Health is an issue most often ignored by travelers assuming the ‘nothing is gonna touch me’ attitude who then return with different types of sickness contracted from around the world…some with no cure.
Your grandma meant well when she said ‘prevention is better than the cure, so if you are one of those with the devil may care attitude towards your health, it’s time to shake off some of that attitude and give your health a serious thought. The last thing you want on your travel is to be sick and ruin the fun.
What are the common sicknesses you come across when traveling? That of course depends largely on where you are traveling…but that does not however mean that you can let your guard down.
Traveling sickness can be of different types; mosquito-related, water and food related, contracted (especially if you are traveling in developing or underdeveloped countries). Dengue fever and chikungunya are on the rise worldwide and while there is no real reason to stop traveling because of that, care must be taken.
Malaria is spread through mosquito bite, which means you must find a way to stop being bitten. Naturally that poses its own limitations, but here is what you could do…

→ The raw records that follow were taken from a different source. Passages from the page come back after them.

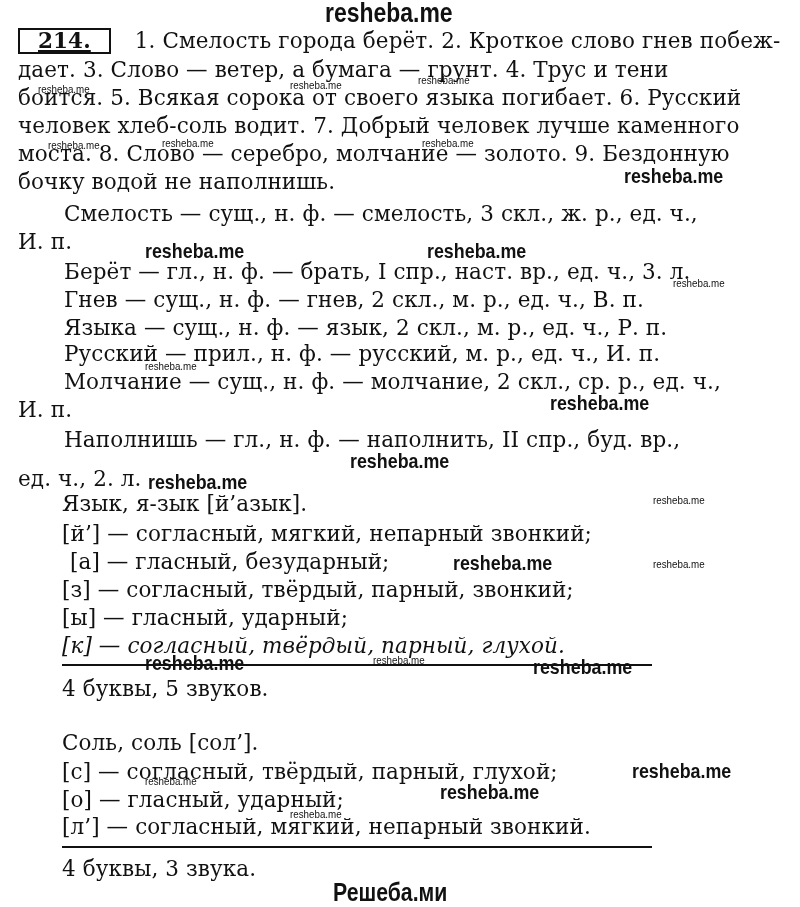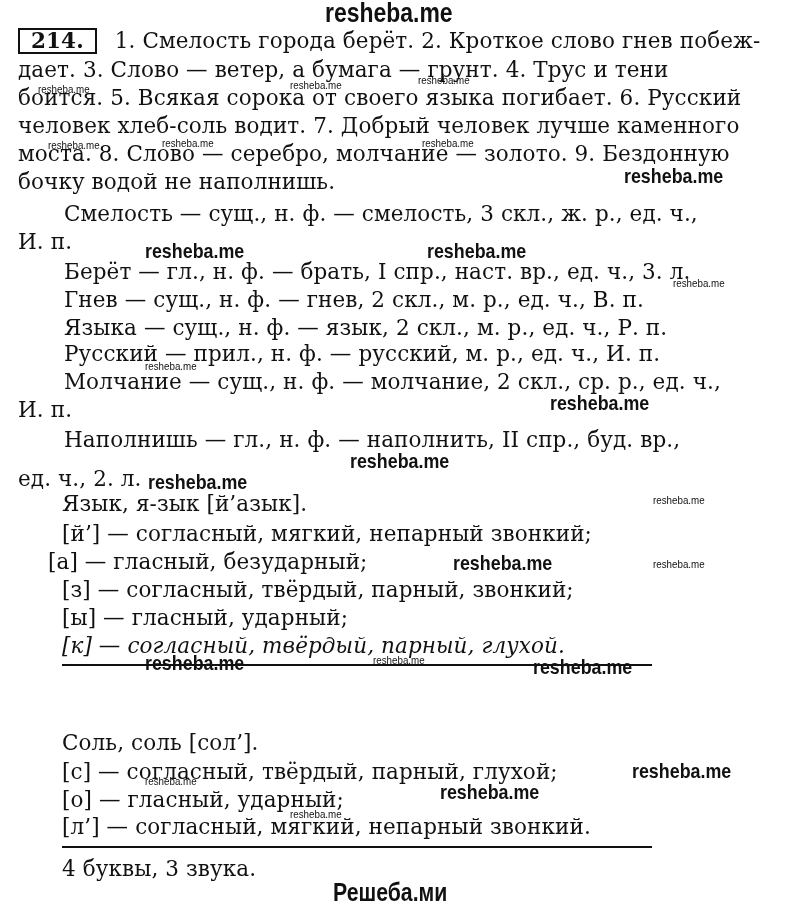"214." .num-box { margin-right: 18px -> 24px; padding: 0 11px -> 0 18px; text-decoration: none -> underline }
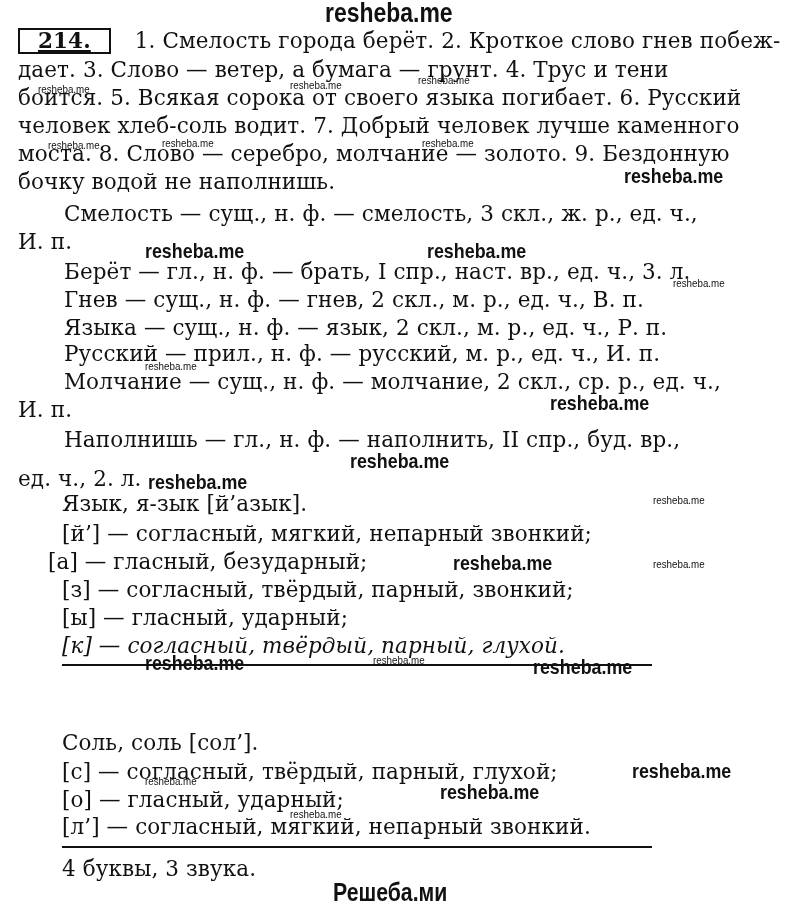"[а] — гласный, безударный;" div.line { left: 48px -> 70px }
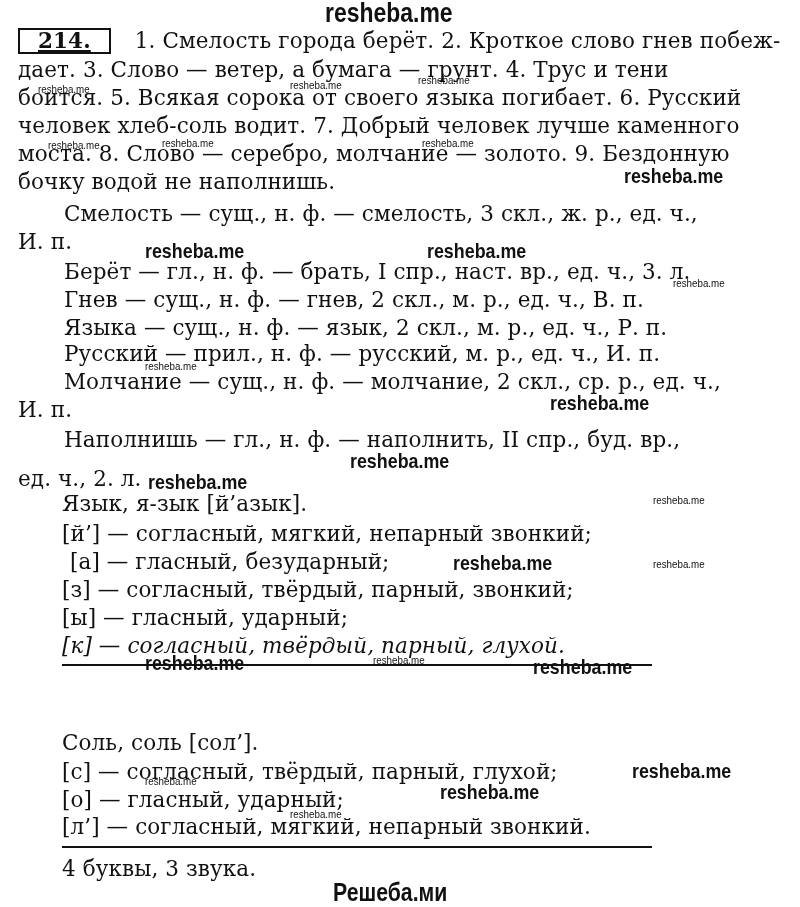"4 буквы, 5 звуков." div.line { html: none -> <div>4 буквы, 5 звуков.</div> }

- Begin you anti-malaria course few days before your travel date and continue your weekly doses (or as recommended by your doc) even when you are at the destination
- Wear long sleeved tops and full pants and as much as possible sleep inside mosquito nets
- Apply anti-mosquito cream before you step out to face them
- Avoid going near stagnant water bodies and keep away from unclean areas as much as possible
- Drink clean or bottled water
- Avoid street food or eating from unclean places
- Stick to fresh foods, avoid food that has been left standing for long
- Avoid sharing sleeping space with people you may not know well
- Avoid exposing yourself to extreme elements without adequate preparation
- Sun burn is just as bad as snow blindness or exhaustion– prepare adequately
- Face away from anyone that coughs besides or around you
- Wash your hands if they have come in contact with someone suffering from fever
- See a medic immediately if fever/headache/nausea persists
Take special care if you are traveling to African countries – especially Uganda, Congo, Rwanda and other central African nations.